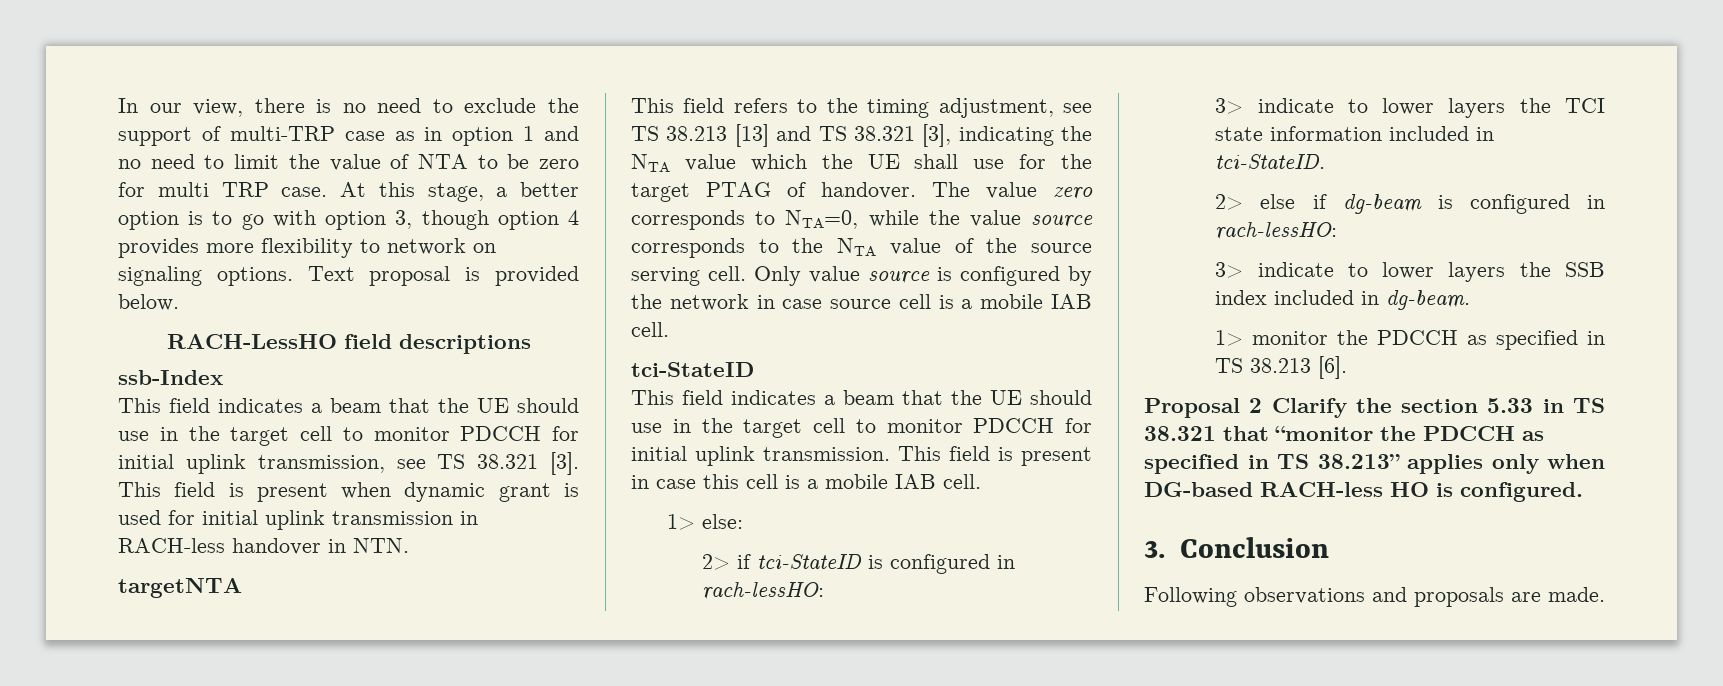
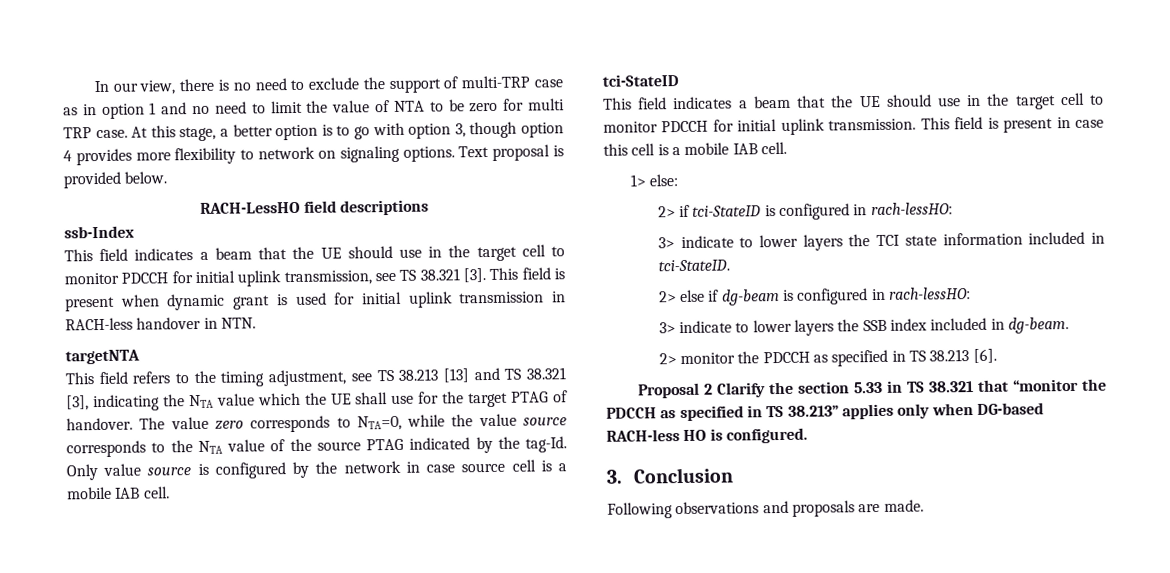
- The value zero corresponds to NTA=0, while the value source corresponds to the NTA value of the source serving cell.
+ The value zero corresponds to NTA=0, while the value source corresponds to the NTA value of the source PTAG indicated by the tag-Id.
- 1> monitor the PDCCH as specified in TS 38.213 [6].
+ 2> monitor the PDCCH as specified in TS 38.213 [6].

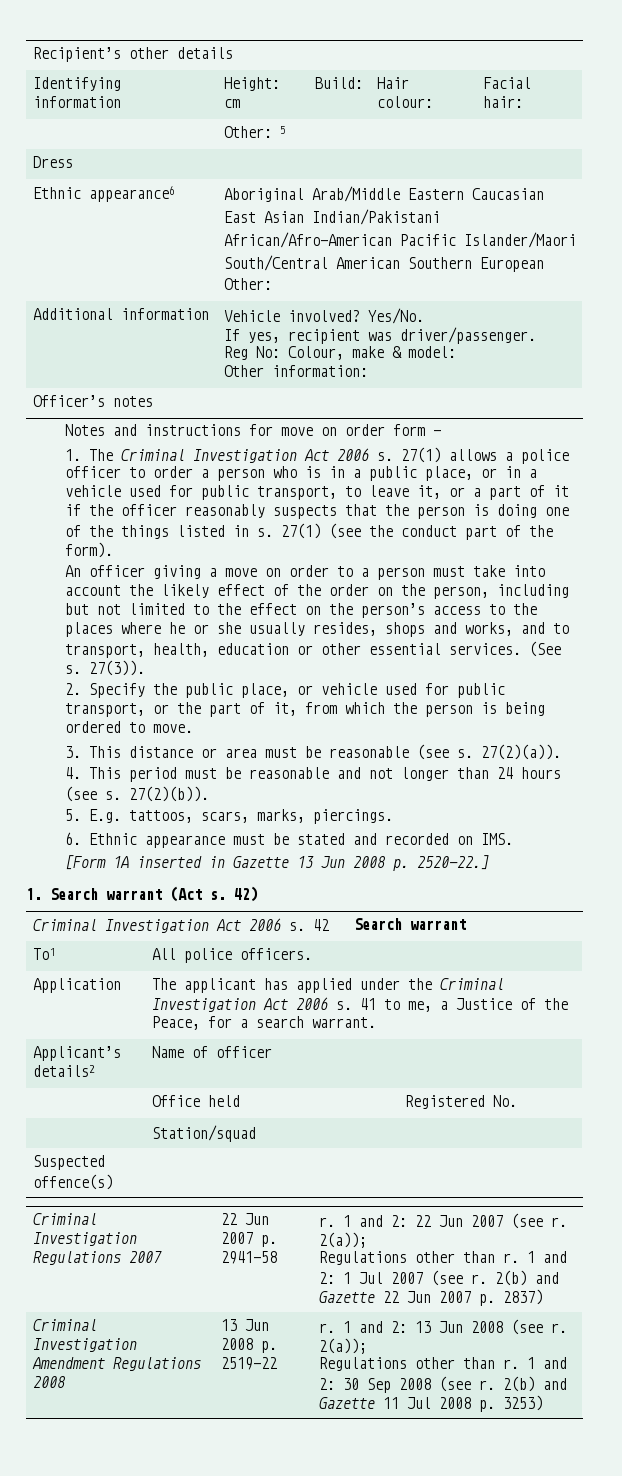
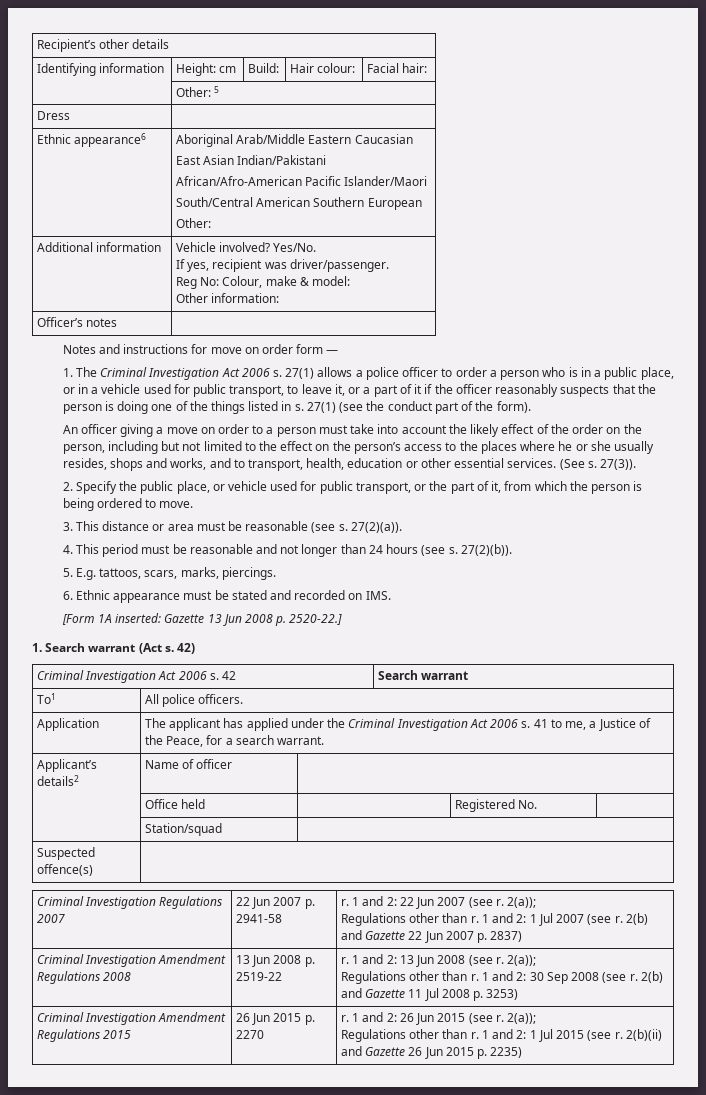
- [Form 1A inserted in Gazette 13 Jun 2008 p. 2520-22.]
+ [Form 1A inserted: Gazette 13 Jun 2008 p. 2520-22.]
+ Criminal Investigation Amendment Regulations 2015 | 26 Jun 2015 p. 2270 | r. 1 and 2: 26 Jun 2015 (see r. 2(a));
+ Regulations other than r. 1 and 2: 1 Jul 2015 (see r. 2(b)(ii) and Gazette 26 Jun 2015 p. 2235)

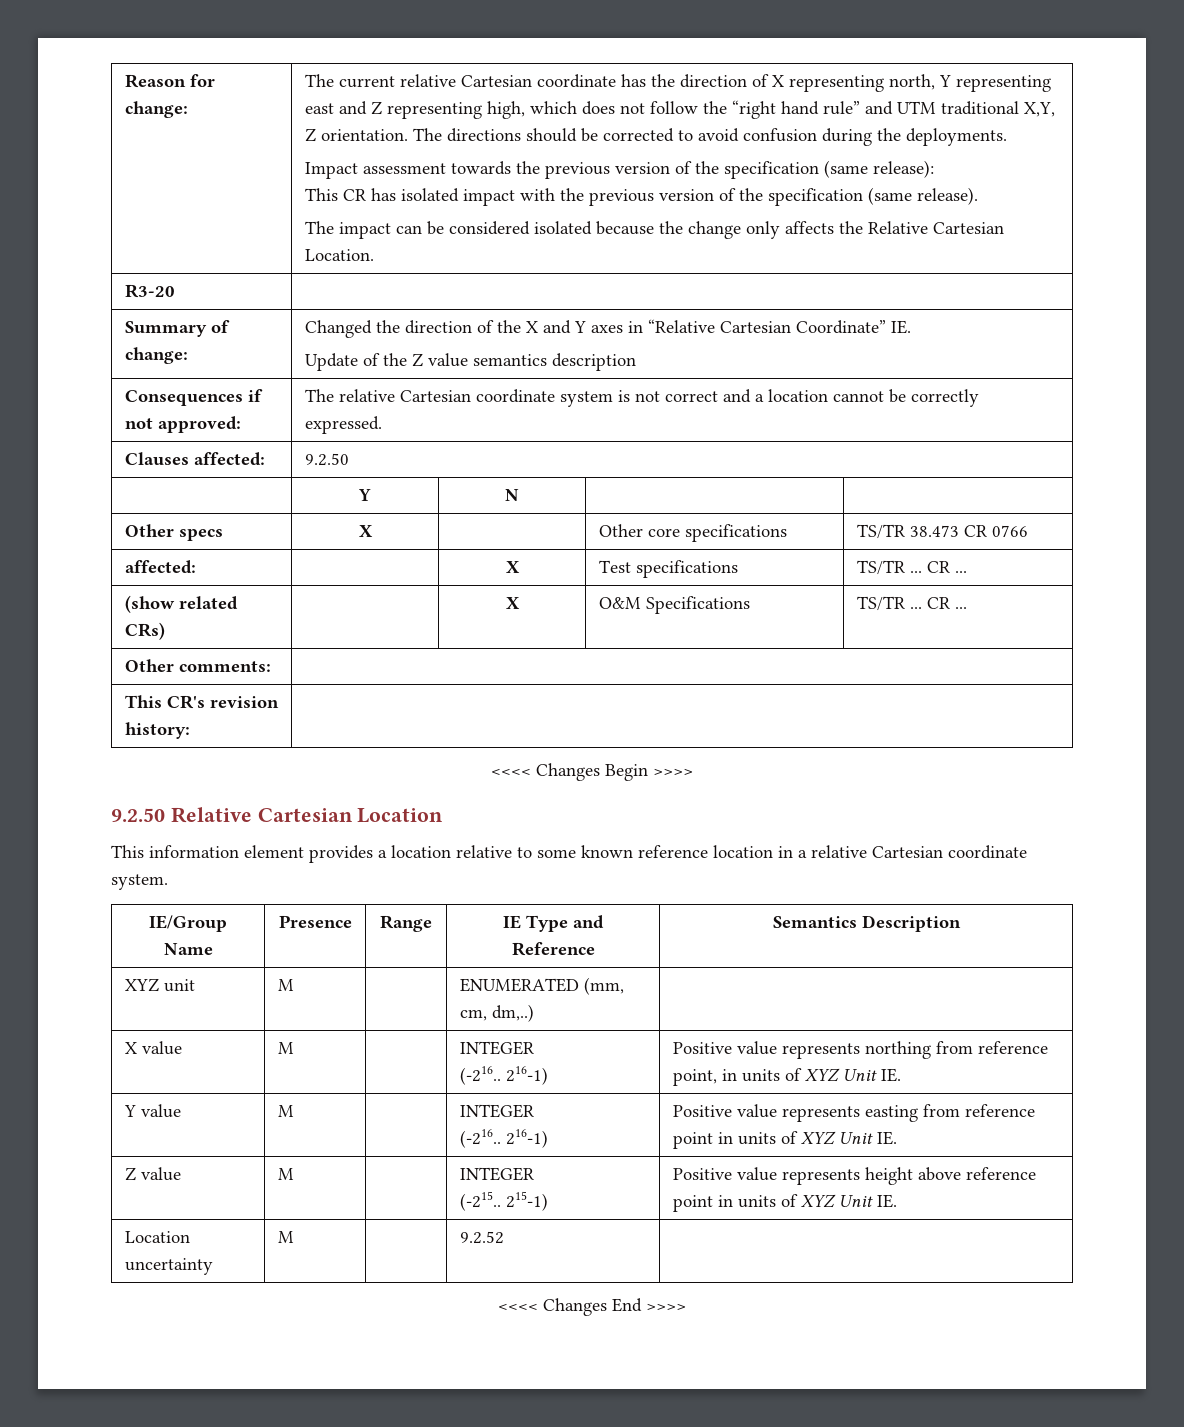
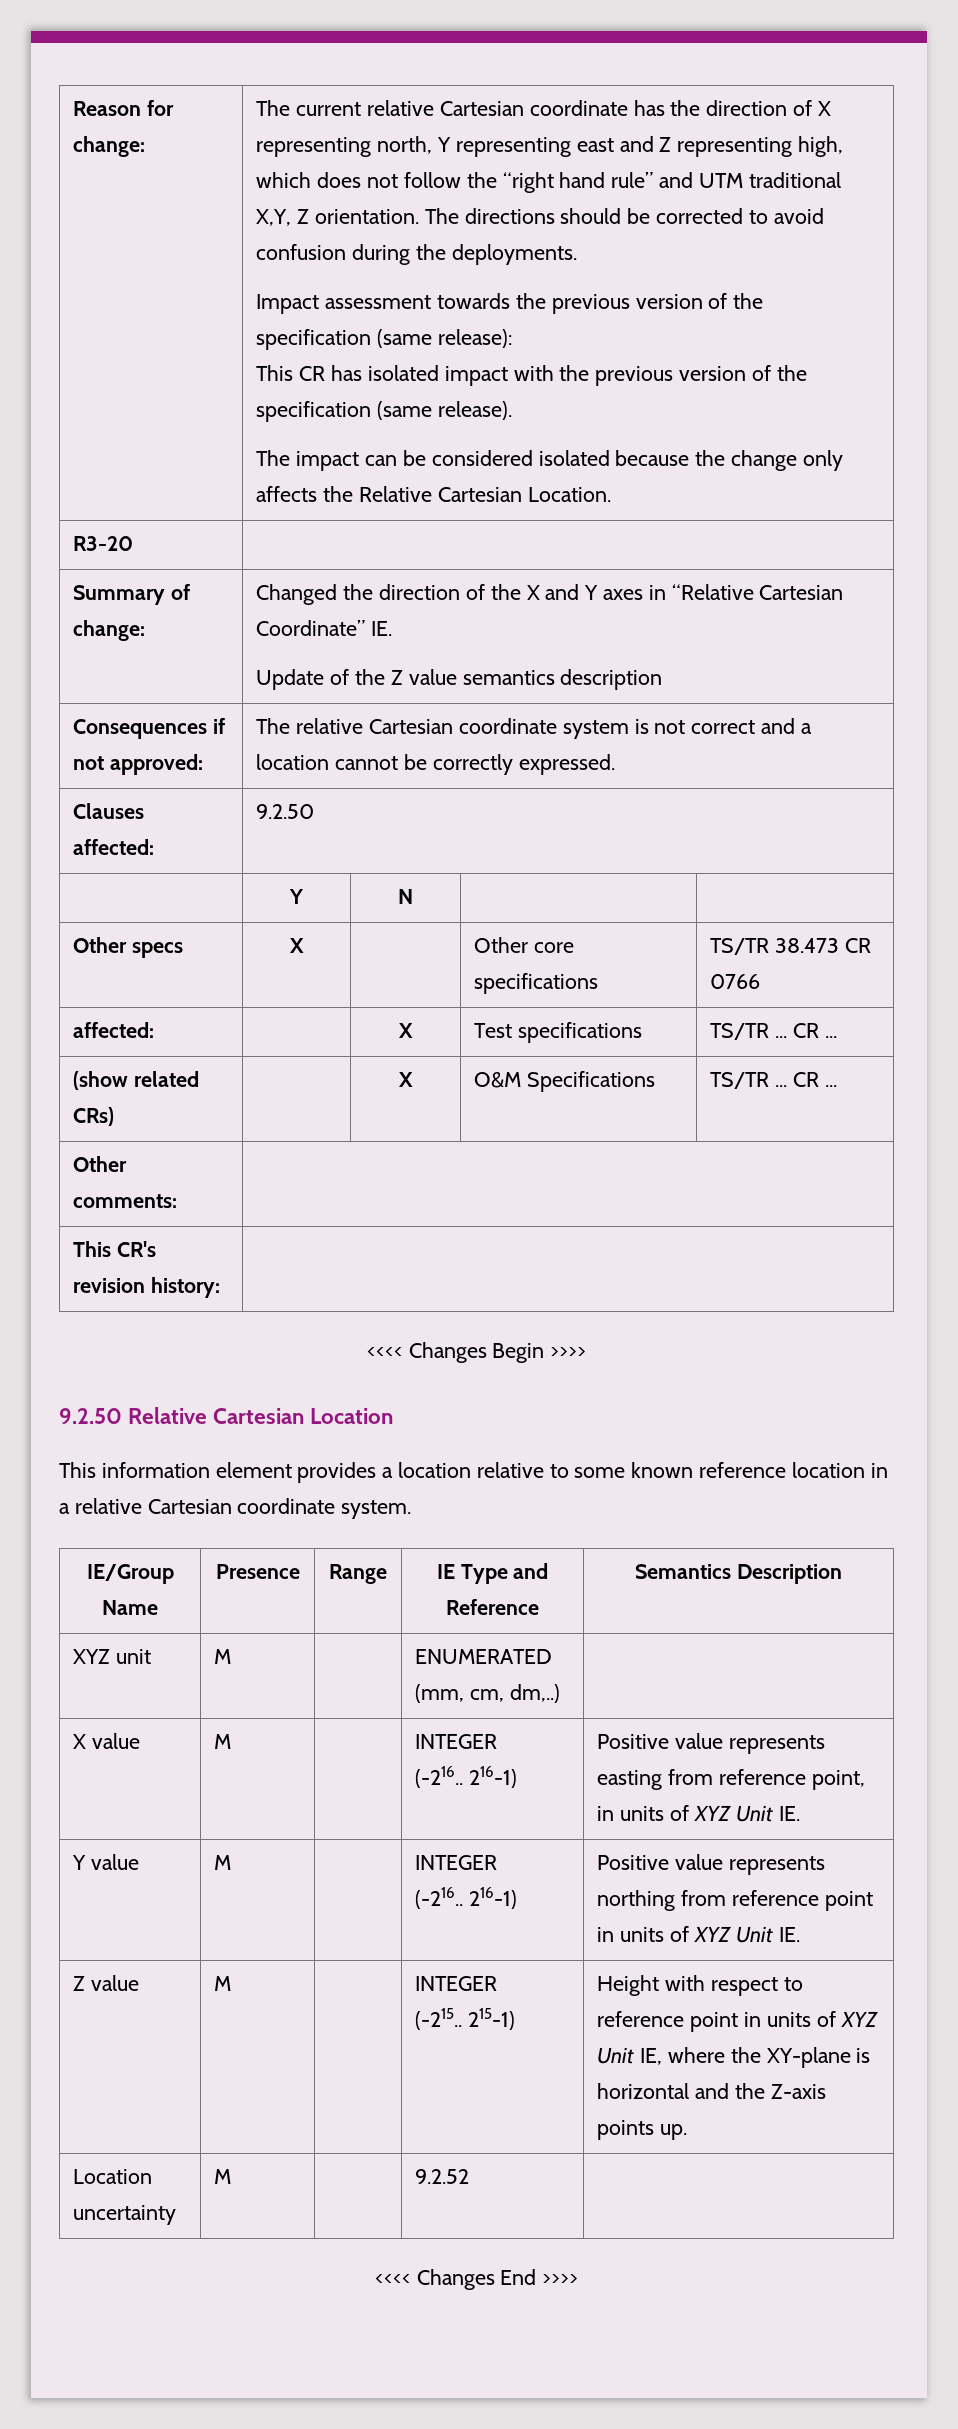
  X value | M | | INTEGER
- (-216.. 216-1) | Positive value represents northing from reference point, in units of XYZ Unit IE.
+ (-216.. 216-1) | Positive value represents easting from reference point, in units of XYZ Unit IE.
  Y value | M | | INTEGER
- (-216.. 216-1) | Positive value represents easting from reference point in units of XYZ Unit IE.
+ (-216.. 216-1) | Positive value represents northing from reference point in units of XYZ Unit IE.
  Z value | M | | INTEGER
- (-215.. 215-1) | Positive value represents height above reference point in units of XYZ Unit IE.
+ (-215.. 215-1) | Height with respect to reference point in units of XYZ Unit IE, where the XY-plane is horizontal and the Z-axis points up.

### EXERCISE INSTRUCTIONS
Please repeat all of the data exactly, excluding images.

### ANSWER SPACE
- The value zero corresponds to NTA=0, while the value source corresponds to the NTA value of the source serving cell.
+ The value zero corresponds to NTA=0, while the value source corresponds to the NTA value of the source PTAG indicated by the tag-Id.
- 1> monitor the PDCCH as specified in TS 38.213 [6].
+ 2> monitor the PDCCH as specified in TS 38.213 [6].

- [Form 1A inserted in Gazette 13 Jun 2008 p. 2520-22.]
+ [Form 1A inserted: Gazette 13 Jun 2008 p. 2520-22.]
+ Criminal Investigation Amendment Regulations 2015 | 26 Jun 2015 p. 2270 | r. 1 and 2: 26 Jun 2015 (see r. 2(a));
+ Regulations other than r. 1 and 2: 1 Jul 2015 (see r. 2(b)(ii) and Gazette 26 Jun 2015 p. 2235)

  X value | M | | INTEGER
- (-216.. 216-1) | Positive value represents northing from reference point, in units of XYZ Unit IE.
+ (-216.. 216-1) | Positive value represents easting from reference point, in units of XYZ Unit IE.
  Y value | M | | INTEGER
- (-216.. 216-1) | Positive value represents easting from reference point in units of XYZ Unit IE.
+ (-216.. 216-1) | Positive value represents northing from reference point in units of XYZ Unit IE.
  Z value | M | | INTEGER
- (-215.. 215-1) | Positive value represents height above reference point in units of XYZ Unit IE.
+ (-215.. 215-1) | Height with respect to reference point in units of XYZ Unit IE, where the XY-plane is horizontal and the Z-axis points up.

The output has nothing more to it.